US investigators have determined that only one pilot – rather than the two required – was flying an IAI 1125 Westwind Astra business jet when it landed long and overran at North Las Vegas airport.

Both occupants of the cockpit provided false names after the accident, but investigators later determined that only one of them was a pilot.

The aircraft (N771DX) had taken off from the airport on 14 November 2021 and operated within the traffic pattern.

But after conducting its approach, it touched down 2,000ft along runway 30R which has a length of about 4,200ft.

The aircraft skidded off the runway end, crossing the non-intersecting runway 25/07, and travelling over a culvert which sheared off its nose-gear and main landing-gear before coming to rest, its wings having been substantially damaged.

Westwind overrun-c-FAA via NTSB

Source: US FAA via NTSB

After overrunning 30R the jet crossed another runway before its landing-gear sheared off

US FAA field evidence submitted to the National Transportation Safety Board states that the two occupants “gave false names” to airport personnel after the accident, and left the scene.

When the FAA tracked down the pilot, he said he had been one of two contract pilots hired to carry out a pre-sale flight of the Westwind, and claimed he did not known the name of the other pilot. He also said this other pilot had been commanding, and sitting in the left-hand seat.

But after discovering that the other contract pilot had been in Florida on the date of the accident, the FAA learned that the second occupant of the aircraft was not a pilot but a passenger. The inquiry eventually determined that the passenger was a family friend.

It points out that the Westwind requires a minimum of two pilots at the controls.

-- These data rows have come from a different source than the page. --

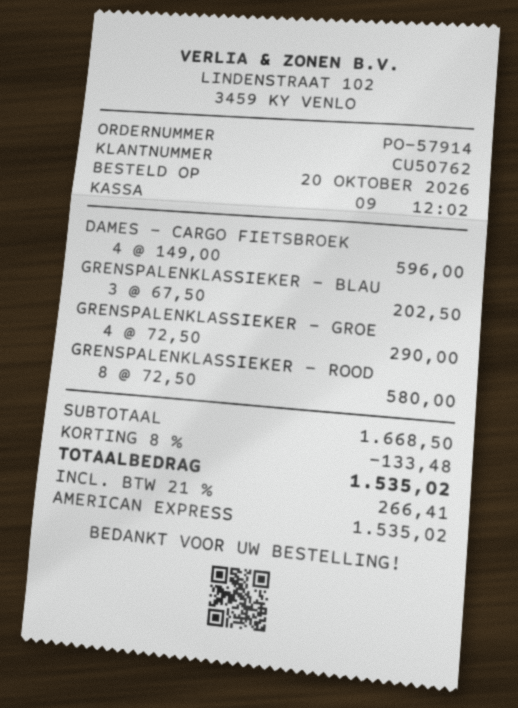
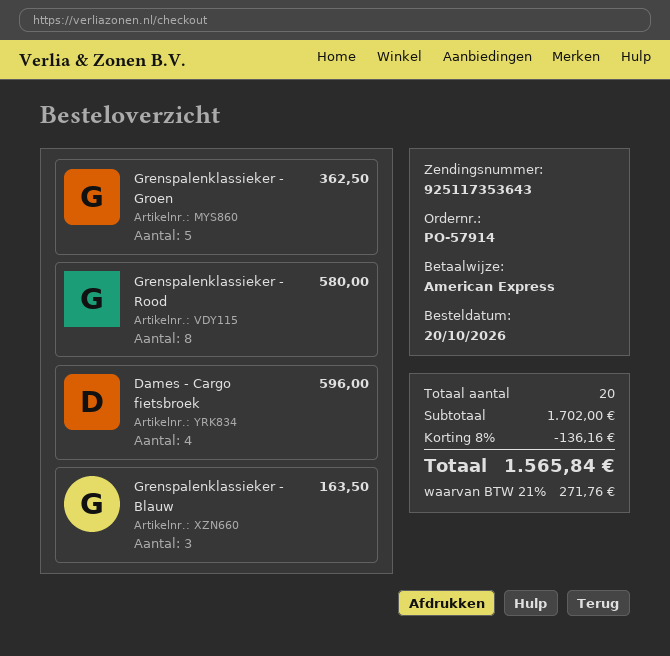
GRENSPALENKLASSIEKER - BLAU: 3 for 202.50 -> 3 for 163.50
GRENSPALENKLASSIEKER - GROE: 4 for 290.00 -> 5 for 362.50
subtotal: 1668.50 -> 1702.00
discount: 8% = 133.48 -> 8% = 136.16
tax: 21% = 266.41 -> 21% = 271.76
total: 1535.02 -> 1565.84

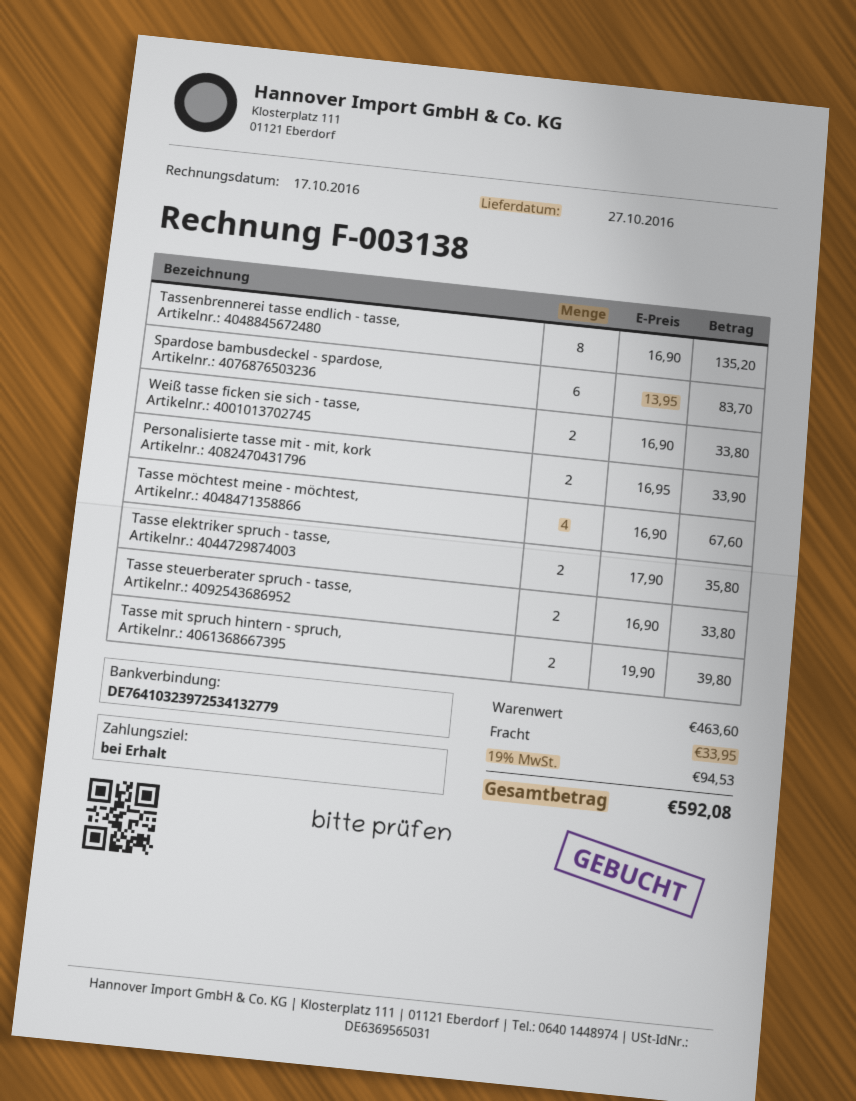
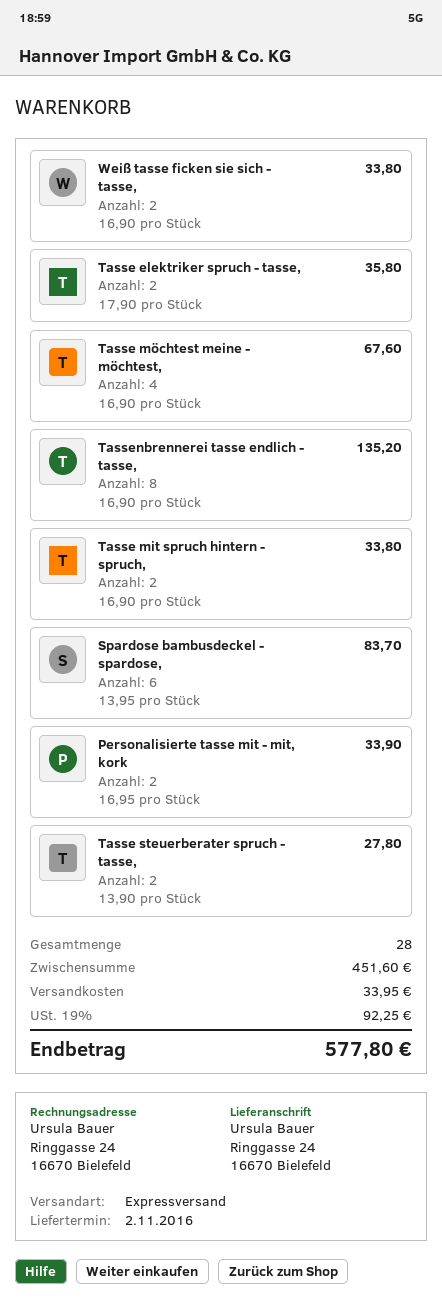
delivery date: 2016-10-27 -> 2016-11-02
Tasse steuerberater spruch - tasse,: 2 x 16.90 = 33.80 -> 2 x 13.90 = 27.80
Tasse mit spruch hintern - spruch,: 2 x 19.90 = 39.80 -> 2 x 16.90 = 33.80
subtotal: 463.60 -> 451.60
tax: 19% = 94.53 -> 19% = 92.25
total: 592.08 -> 577.80

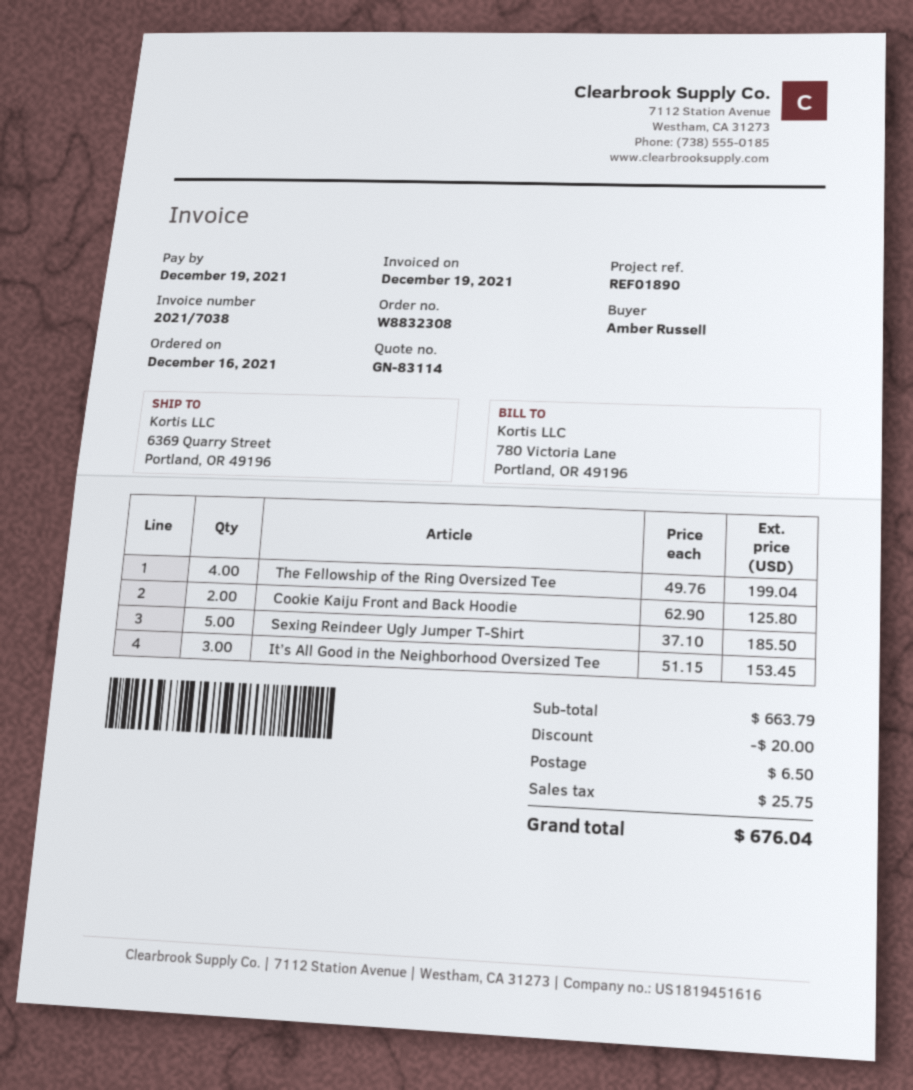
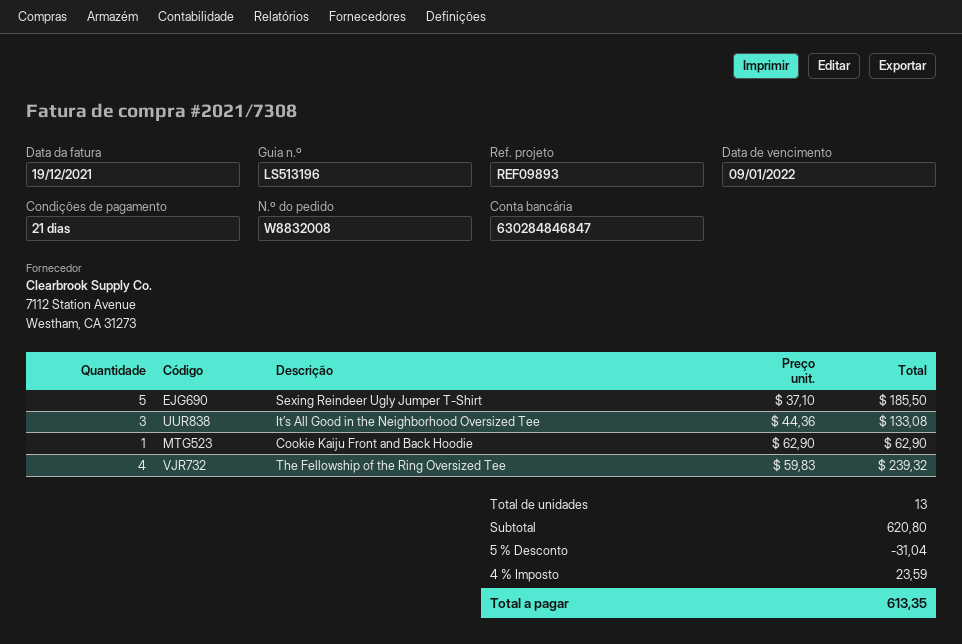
order number: W8832308 -> W8832008
invoice number: 2021/7038 -> 2021/7308
due date: 2021-12-19 -> 2022-01-09
reference: REF01890 -> REF09893
The Fellowship of the Ring Oversized Tee: 4 x 49.76 = 199.04 -> 4 x 59.83 = 239.32
Cookie Kaiju Front and Back Hoodie: 2 x 62.90 = 125.80 -> 1 x 62.90 = 62.90
It’s All Good in the Neighborhood Oversized Tee: 3 x 51.15 = 153.45 -> 3 x 44.36 = 133.08
subtotal: 663.79 -> 620.80
discount: 20.00 -> 31.04
shipping: 6.50 -> none
tax: 25.75 -> 23.59
total: 676.04 -> 613.35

Westwind overrun 2-c-FAA via NTSB

Source: US FAA via NTSB

Two crew were supposed to be flying the jet but the inquiry found the other occupant was not a pilot

No relevant information could be obtained from the cockpit-voice recorder, which was found to be damaged, with the limited audio recording consistent with the recorder’s having failed in operation prior to the accident.

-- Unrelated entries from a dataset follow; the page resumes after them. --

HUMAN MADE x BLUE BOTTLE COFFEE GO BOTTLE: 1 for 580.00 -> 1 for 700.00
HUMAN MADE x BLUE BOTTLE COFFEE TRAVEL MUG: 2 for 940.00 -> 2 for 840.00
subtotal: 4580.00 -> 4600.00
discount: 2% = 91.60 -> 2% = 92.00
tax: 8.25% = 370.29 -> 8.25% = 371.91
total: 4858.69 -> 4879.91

Investigators were informed that the nose-gear indicator had been “intermittent” when the undercarriage was extended before landing, and that the initial approach was aborted.

Surveillance video from the scene shows the aircraft subsequently touched down nearly halfway along 30R, with its landing-gear fully extended, but its thrust-reversers were not deployed. The aircraft stopped nearly 1,000ft off the runway end.